■ AIM OF THE EXERCISE: Report how many lines in the records hold the string "French"; give the number and nothing else.

┌──

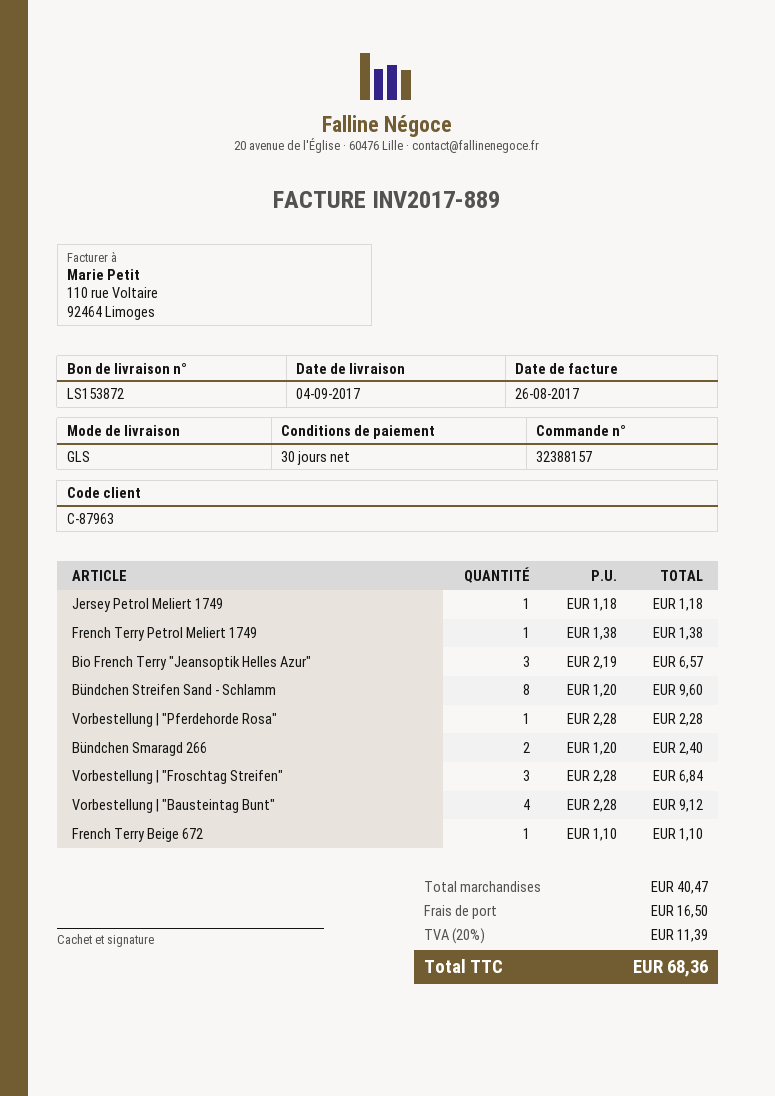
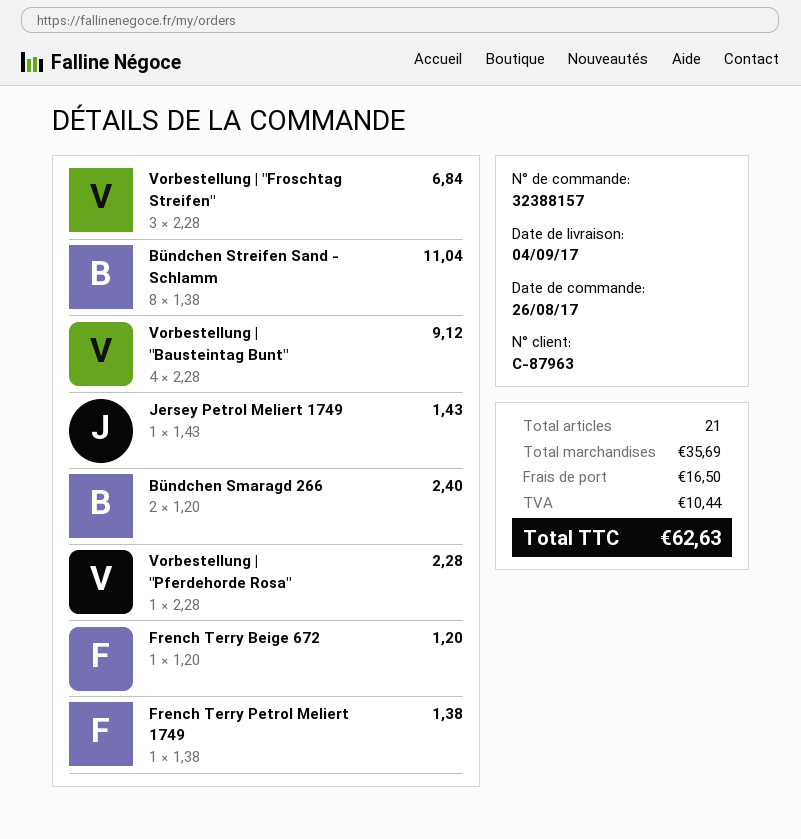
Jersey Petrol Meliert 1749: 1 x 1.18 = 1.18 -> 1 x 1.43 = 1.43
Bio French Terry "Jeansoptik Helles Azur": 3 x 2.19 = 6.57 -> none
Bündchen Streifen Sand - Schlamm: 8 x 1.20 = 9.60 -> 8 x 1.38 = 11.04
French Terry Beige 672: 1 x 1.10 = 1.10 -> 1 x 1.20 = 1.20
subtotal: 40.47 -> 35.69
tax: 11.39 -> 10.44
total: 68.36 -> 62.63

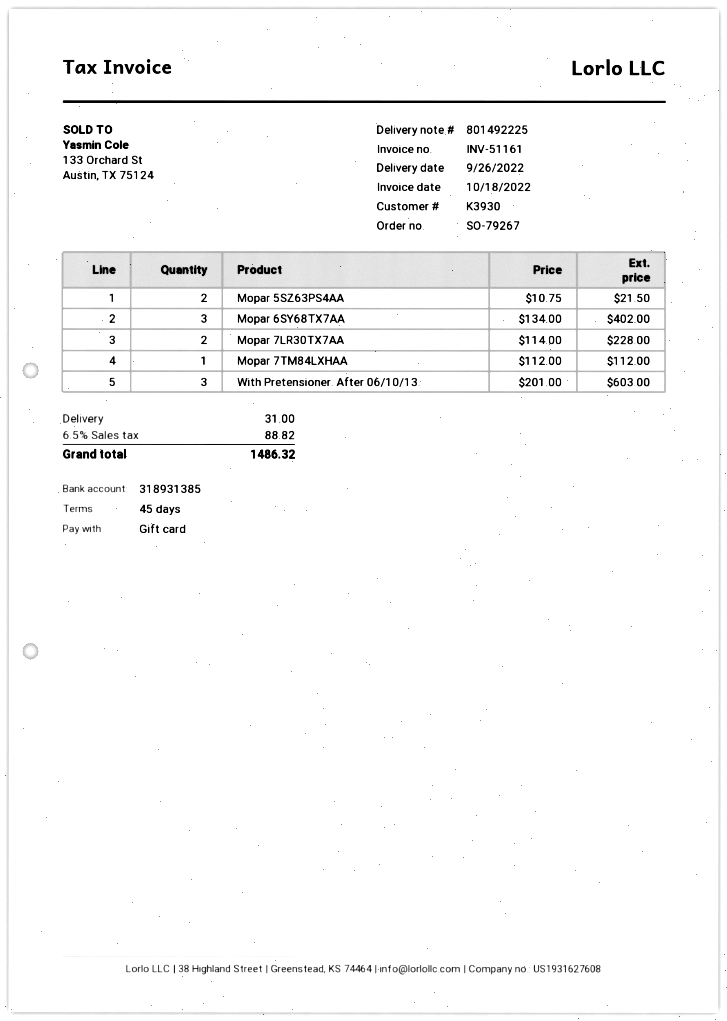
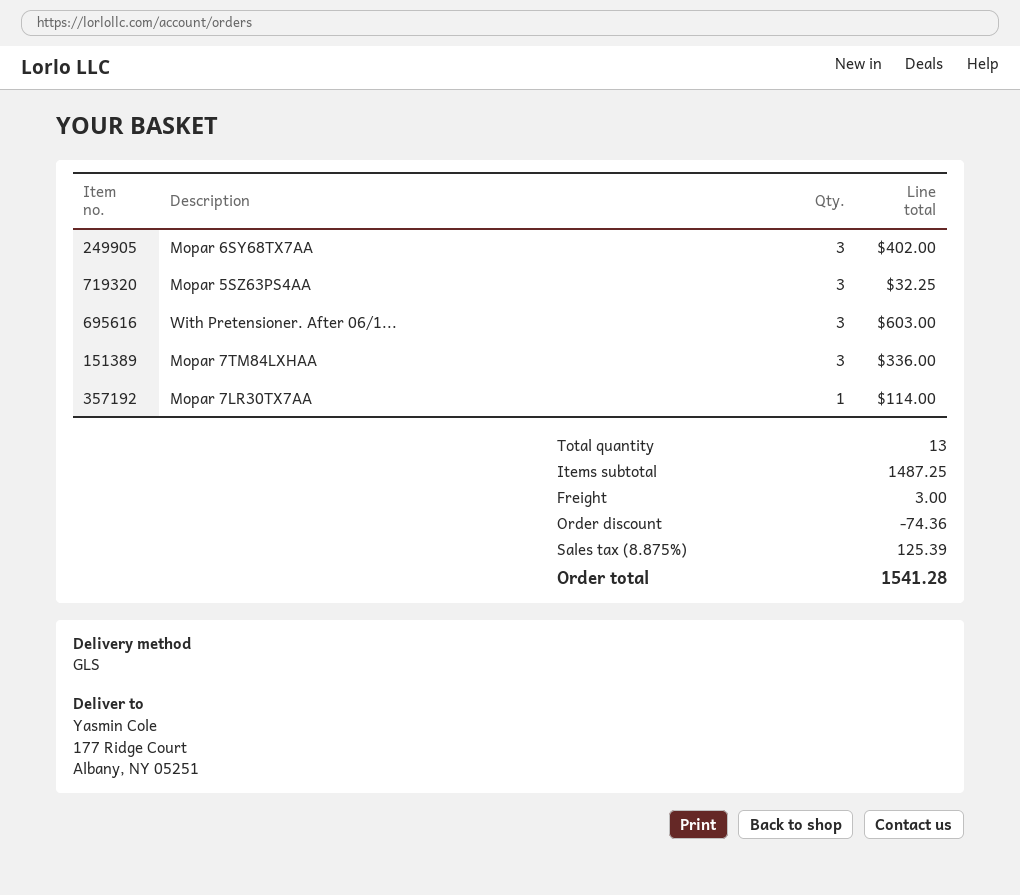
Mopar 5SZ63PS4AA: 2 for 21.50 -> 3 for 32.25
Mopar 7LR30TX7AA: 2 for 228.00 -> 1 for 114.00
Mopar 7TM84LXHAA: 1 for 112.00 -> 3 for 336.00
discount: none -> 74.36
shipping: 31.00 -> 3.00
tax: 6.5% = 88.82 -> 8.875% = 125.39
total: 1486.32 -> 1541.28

└──

■ SOLUTION FOR THIS EXERCISE: 2